Photoelectrochemistry of Ultrathin, Semitransparent, and Catalytic Gold Films Electrodeposited Epitaxially onto n-Silicon (111)

An ultrathin, epitaxial Au layer was electrochemically deposited on n-Si(111) to form a Schottky junction that was used as the photoanode in a regenerative photoelectrochemical cell. Au serves as a semitransparent contact that both stabilizes n-Si against photopassivation and catalyzes the oxidation of Fe2+ to Fe3+. In this cell, Fe2+ was oxidized at the n-Si(111)/Au(111) photoanode and Fe3+ was reduced at the Au cathode, leading to the conversion of solar energy into electrical energy with no net chemical reaction. The photocurrent was limited to 11.9 mA·cm-2 because of the absorption of light by the Fe2+/3+ redox couple. When a transparent solution of sulfite ion was oxidized at the photoanode, photocurrent densities as high as 28.5 mA·cm-2 were observed with AM 1.5 light of 100 mW·cm-2 intensity. One goal of the work was to determine the effect of the Au layer on the interfacial energetics as a function of the Au coverage. There was a decrease in the barrier height from 0.81 to 0.73 eV as the gold coverage was increased from island growth with 10% coverage to a dense Au film with a thickness of 11 nm.
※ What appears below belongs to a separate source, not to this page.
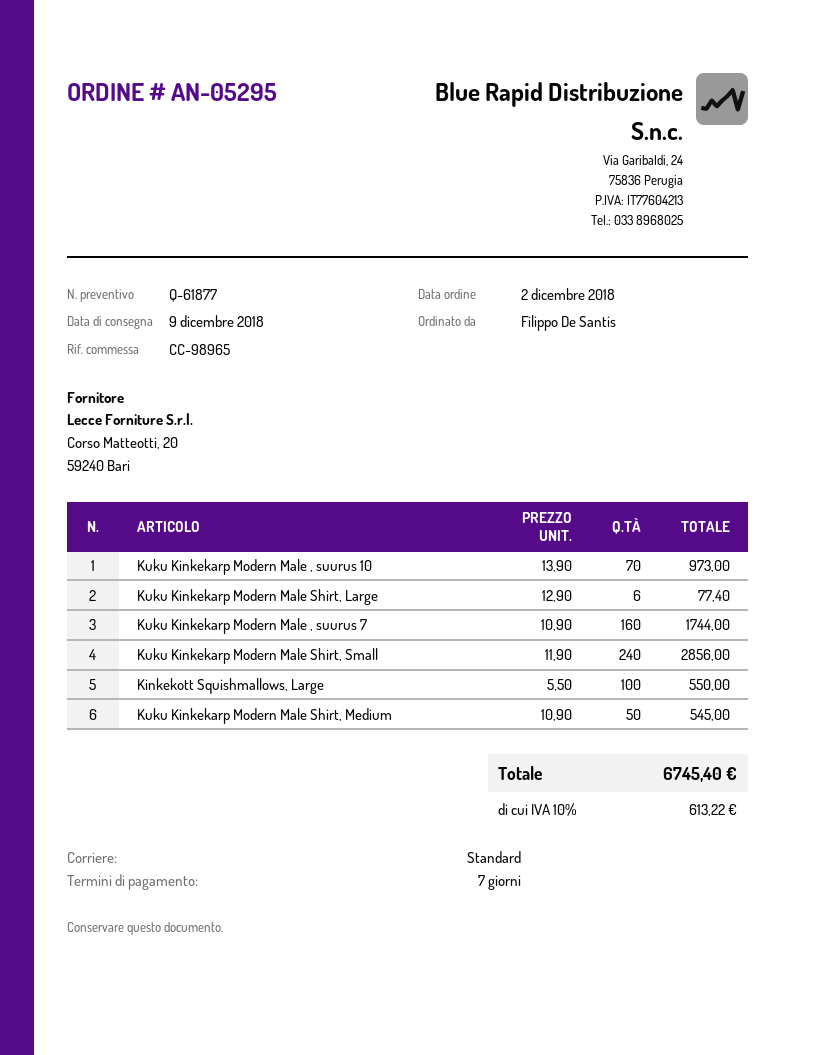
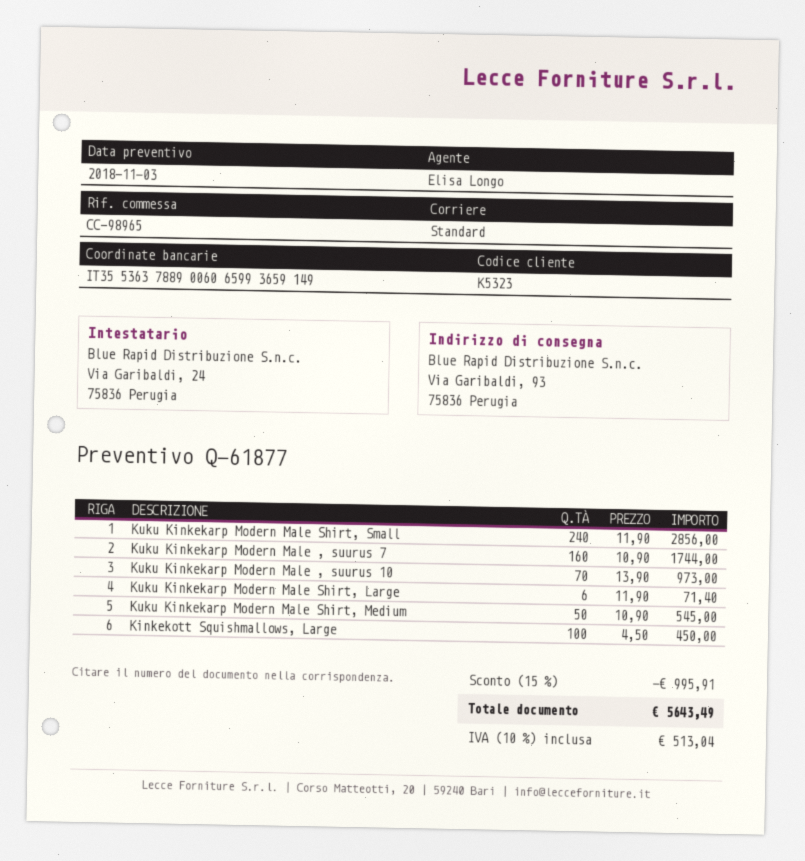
Kuku Kinkekarp Modern Male Shirt, Large: 6 x 12.90 = 77.40 -> 6 x 11.90 = 71.40
Kinkekott Squishmallows, Large: 100 x 5.50 = 550.00 -> 100 x 4.50 = 450.00
discount: none -> 15% = 995.91
tax: 10% = 613.22 -> 10% = 513.04
total: 6745.40 -> 5643.49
In all cases, the band-bending in n-Si was induced by the n-Si/Au Schottky junction instead of the energetic mismatch between the Fermi level of n-Si and the redox couple. The dense Au film gave the greatest stability. Although the photocurrent of the n-Si/Au photoanode with 10.2% island coverage dropped nearly to zero within 2 h, the photocurrent of the photoanode with a dense 11 nm thick Au film only decreased to 92% of its initial value after irradiation at open circuit with AM 1.5 light for 16 h. A 2.1 nm thick layer of SiO x formed between the Au film and n-Si. With further irradiation, the fill factor decreased because of the increase of series resistance as the SiO x layer thickness exceeded tunneling dimensions.